Meet the Boss: Gerald Mahinda, MD, Brandhouse

‘Meet the Boss’ is a How we made it in Africa interview series where we pose the same ten questions to business leaders across the continent.

Gerald Mahinda

Gerald Mahinda

Gerald Mahinda, managing director, Brandhouse (South Africa)

1. What was your first job?

After high school I did a vocational job at Kenya’s National Social Security Fund (NSSF). I had a big title – Dockets Reconciliation Officer – earning US$10 per month. It was basically a clerical job.

2. Who has had the biggest impact on your career and why?

My parents because they pushed me to not just get an education but to understand why I needed to have an education. Living in an environment where I saw them work hard and what they got, drove my ambition.

3. What parts of your job keep you awake at night?

I sleep at night. It is a question of confidence. When I see a problem I sometimes look forward to it because I want to find a solution. When people say talent is an issue I go ahead and develop talent. It is a Kenyan mentality; turning problems around and looking for the opportunity within. Why always see problems? That is a big issue we need to deal with in Africa. Why is it that 15 years ago people were dying of hunger in Ethiopia and today we say Ethiopia has enough land to feed the whole of Africa? It’s just not right. We should always look for positive nuggets; convert the so called problems into opportunities. In short, I sleep at night.

4. What are the top reasons why you have been successful in business?

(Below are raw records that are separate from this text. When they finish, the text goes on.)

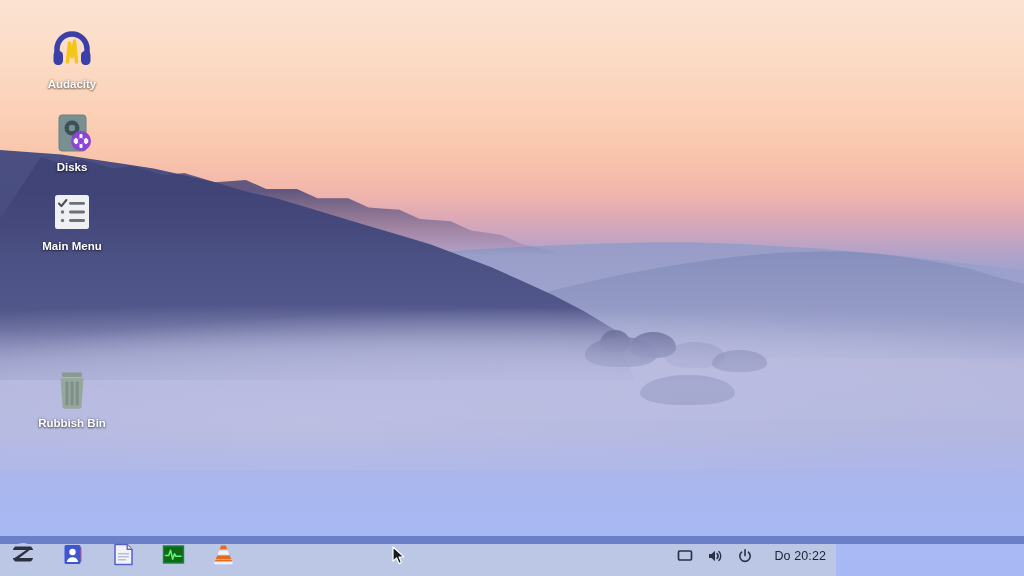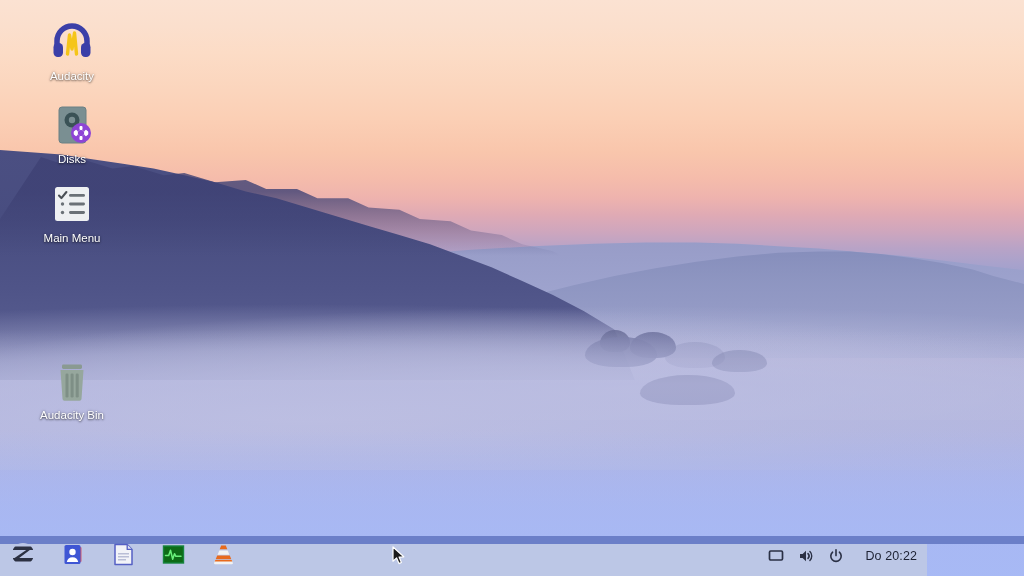"Audacity" #icon-layer { font-weight: none -> bold; top: 0 -> 8px }
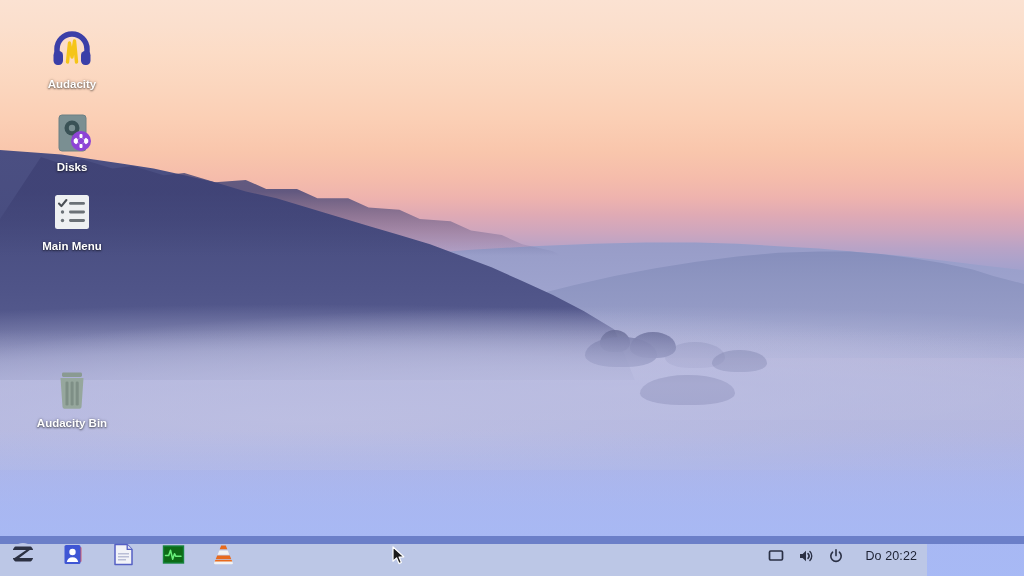"Audacity Bin" div.dlabel { text: Audacity -> Rubbish }
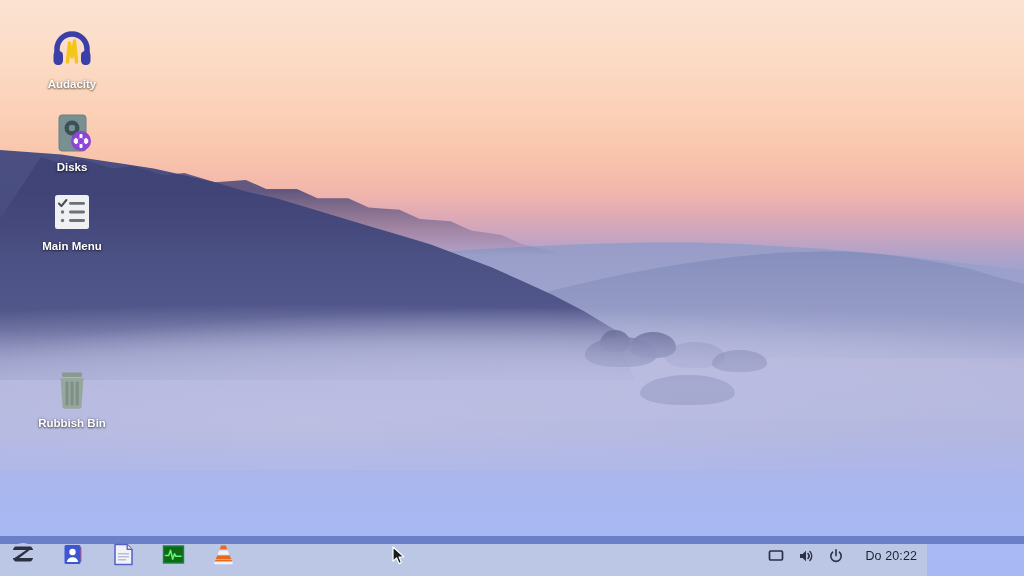"Do 20:22" #taskbar { width: 927px -> 836px }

I started seeing the potential in Africa a long time ago. I have never worked overseas; I have worked for four multinationals in Africa. I have had a very advantageous position being a senior person within these multinationals where I am able to influence the multinationals’ decisions about Africa and at the same time for the benefit of Africa. For instance, in East African Breweries Limited (EABL), I launched the graduate programme that was a huge benefit to Diageo, but also a huge benefit to East Africans. My career has been driven by my vision and view of Africa. It is more fun to do business here because of the opportunity to pioneer things.

5. What are the best things about your country, Kenya?

The people. I have worked in 23 Africans countries and I travel a lot. I admire the resilience of Kenyans. What I love the most is the entrepreneurship; everybody does something to better their life. That is a very rare thing.

6. And the worst?

Too much politics. I think entrepreneurship should take the number one slot in driving Kenya. Now that we have concluded the elections, we should use our biggest asset, which is entrepreneurship, to take us to the next level.

7. Your future career plans?

I would like to give back from what I have learnt as an executive in multinationals across Africa. I think there is a lot I can give back because there is a uniqueness about Africa that you would not get from anybody else. People who have worked in Africa, who understand Africa, who are from Africa, are in my view able to almost point in the right direction in terms of where we should be going, for the benefit of Africa.

8. How do you relax?

Spending time with family.

9. What is your message to Africa’s young aspiring business people and entrepreneurs?

If there is this big opportunity in Africa, then what are you actually doing about it? I think we need to inculcate risk taking in young people and also provide them with the necessary tools and know-how. When people get data detailing Africa’s potential it should trigger off the opportunities. Look at Nigeria, which has the second largest movie industry in the world; how many people know that?

They also need to start pioneering change beyond their countries. You can set up your business in Kenya and address 30 million people which is a sizeable market. But when I was running EABL our market was 220 million people because we catered for the region. You can start with your local market but eventually you will need to start thinking big.

We need to learn from what has happened in Asia and Europe but it is not necessarily the solution for Africa. We should use Africa’s arable land to feed our population, generate energy and build infrastructure to drive the African economy. We need to build a self-sustaining economy.

10. How can Africa realise its full potential?

We hear this impressive statistics but do we know what is going to get us there? Do we actually believe it? When people say that consumer spending will be just close to $2 trillion in 2020, do we know that it is just seven years away? How many people are planning for that? I don’t think people have woken up to the reality that it is happening in Africa. Ten years ago The Economist got it wrong by saying Africa was the hopeless continent and then recently they had an ‘Africa Rising’ cover. I am not sure a lot of people have smelt the coffee.

We need to start demystifying the myths about Africa. We have all these impressive statistics about what is happening in Africa and they are real. We can see the GDP growth, we can see the consumer spending, we can see mobile telephony and banking growing. But we say that the same consumers do not have talent and are unemployed. Something doesn’t add up for me there. We need to decode that. When we say there is unemployment, are we taking into account self-employed people? Because somebody is spending. There are 18 million handsets in Kenya and about 30 million in South Africa; that doesn’t sound to me as people who are unemployed and uneducated. It doesn’t add up.

Gerald Mahinda is the managing director of Brandhouse, one of the leading premium alcoholic beverage companies in South Africa. He previously served as the managing director of East Africa Breweries Limited and was strategy and change director at Guinness Nigeria.